Apps (I’m an iPhone user, so these links are largely from the iTunes App Store).
- Units Plus – Free converter for every unit you would need. I use the currency converter the most frequently.
- Google Translate or My Language Pro for translating. You will want to be connected to wifi to use free versions like these.
- Transportation apps like Fly Delta will help you keep your itinerary and account on hand. Uber will help you find a ride. Hipmunk can help you plan your travel.
- Evernote – My favorite app of all time. Evernote is your ultimate notepad. It syncs from your cell, tablet, laptop, etc. Tip: Scan in a copy of your passports, driver’s license, insurance docs, itinerary and hotel confirmations so they are at your fingertips and don’t require copious amounts of paper.
- WhatsApp for text messaging and Skype for voice/video calls. Skype-to-Skype is free and Skype-to-mobile/landlines are very inexpensive.
- First and foremost, check out the CDC website for updates on vaccines you might need based on the country you are traveling to. Some countries require documentation for vaccinations, like yellow fever. Plan ahead so you get the shots in plenty of time and so your pharmacy does not run out. I’ve seen this happen before with malaria medicines that certain places might have to order.
- You’ll want to have the basic over the counter meds for your trip such as ibuprofen or aspirin for pain or headaches, Pepto or Immodium for an upset stomach, Dramamine, Sea Bands or ginger for motion sickness and maybe something to help you sleep like Tylenol PM or melatonin.

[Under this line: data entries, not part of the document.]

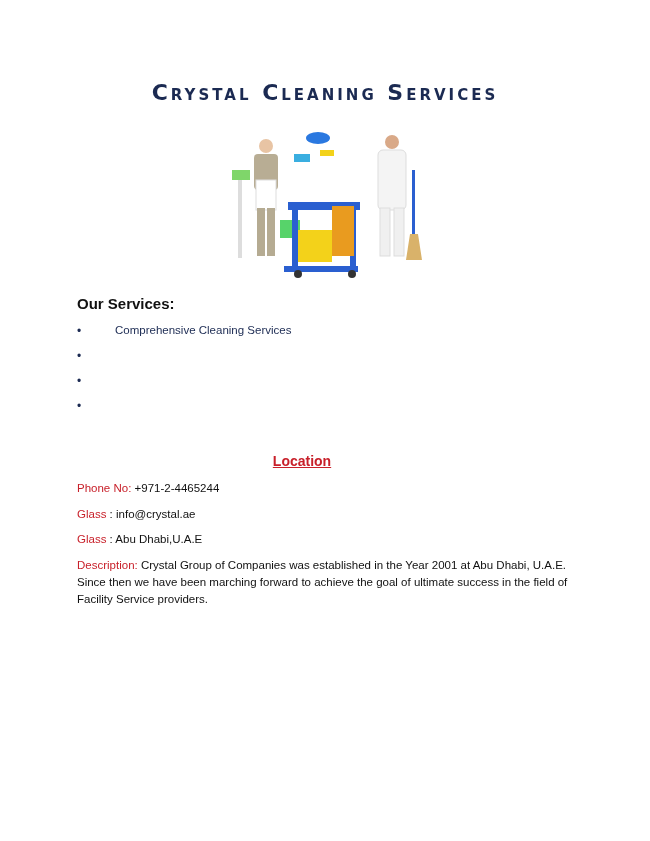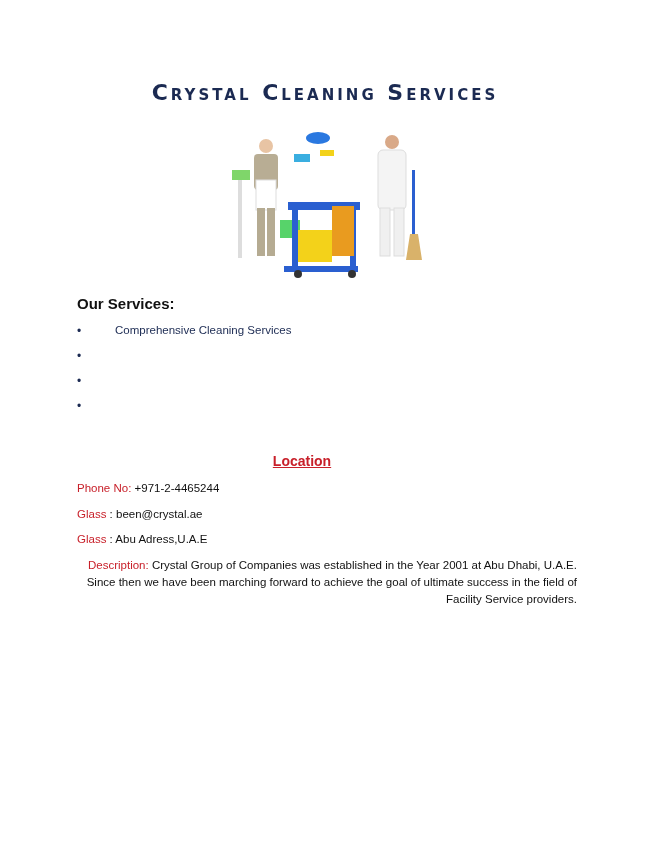": been@crystal.ae" span { text: been@crystal.ae -> info@crystal.ae }
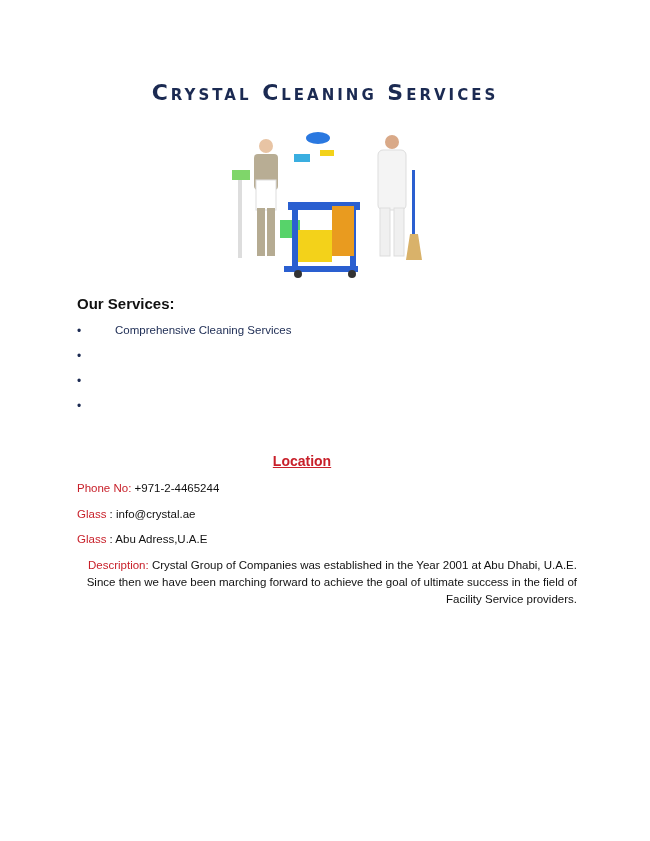": Abu Adress,U.A.E" span { text: Adress,U.A.E -> Dhabi,U.A.E }
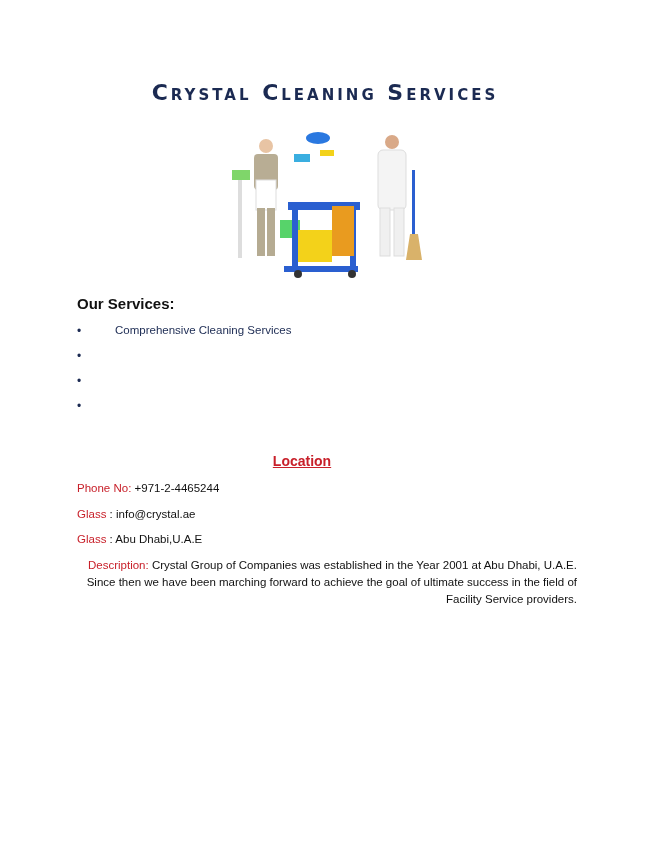"Description: Crystal Group of Companies" .desc { text-align: right -> none }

- Talk to your doctor about prescription medicine for traveler’s diarrhea and nausea or Ambien for sleep. I can’t sleep on planes, so in order for me to get rest, I need a little something extra.
- Tip: Everyone on your trip does not need to bring these things. Pool resources and money. If you are allergic to certain medications, make sure your team leader knows about them.
Before you go
- Call your bank. Let them know if you will be using your credit/debit cards in another country. You will need to provide the dates and countries you will be going to.
- Check out your phone policy. I bring my phone for the simple purpose of using wifi. I don’t ever call from my cell phone. Calling is expensive and texting adds up quickly. You may want to have your plan in tact in case you don’t have wifi access. If you’re a trip leader, you may want to consult your missionary or agency partner about having a local phone or buying one in town with a local SIM card. See the apps section about WhatsApp and Skype.
- Stop your mail. If everyone who lives at your home will be on this trip, you’ll want to stop your mail while you’re gone so it doesn’t pile up or make your home a target for theft.
- Pay your bills. Yeah, I’ve been out of the country and missed a mortgage payment. Consult your online banking to schedule a bill pay service in advance.
- Say goodbye to your mama. Don’t forget to tell your family goodbye before you leave!
Most importantly, before you go on any mission trip, local or international, you need to cover the trip in prayer. As much preparation as you spend packing, studying, reading, researching and planning, you need to spend on your knees in prayer. Pray for:
- Opportunities to share the Gospel
- Open hearts
- Safety & health
- Closeness with God
- The missionaries you will work with
- Discipleship for new believers
- Encouragement for local believers
- Rejuvenation of your soul
You may want to plan a daily devotion leading up to your trip and also a daily Scripture reading plan while you’re on the ground at your destination. The best quiet times I’ve had were on the mission field. May God bless you on your trip! Do good work!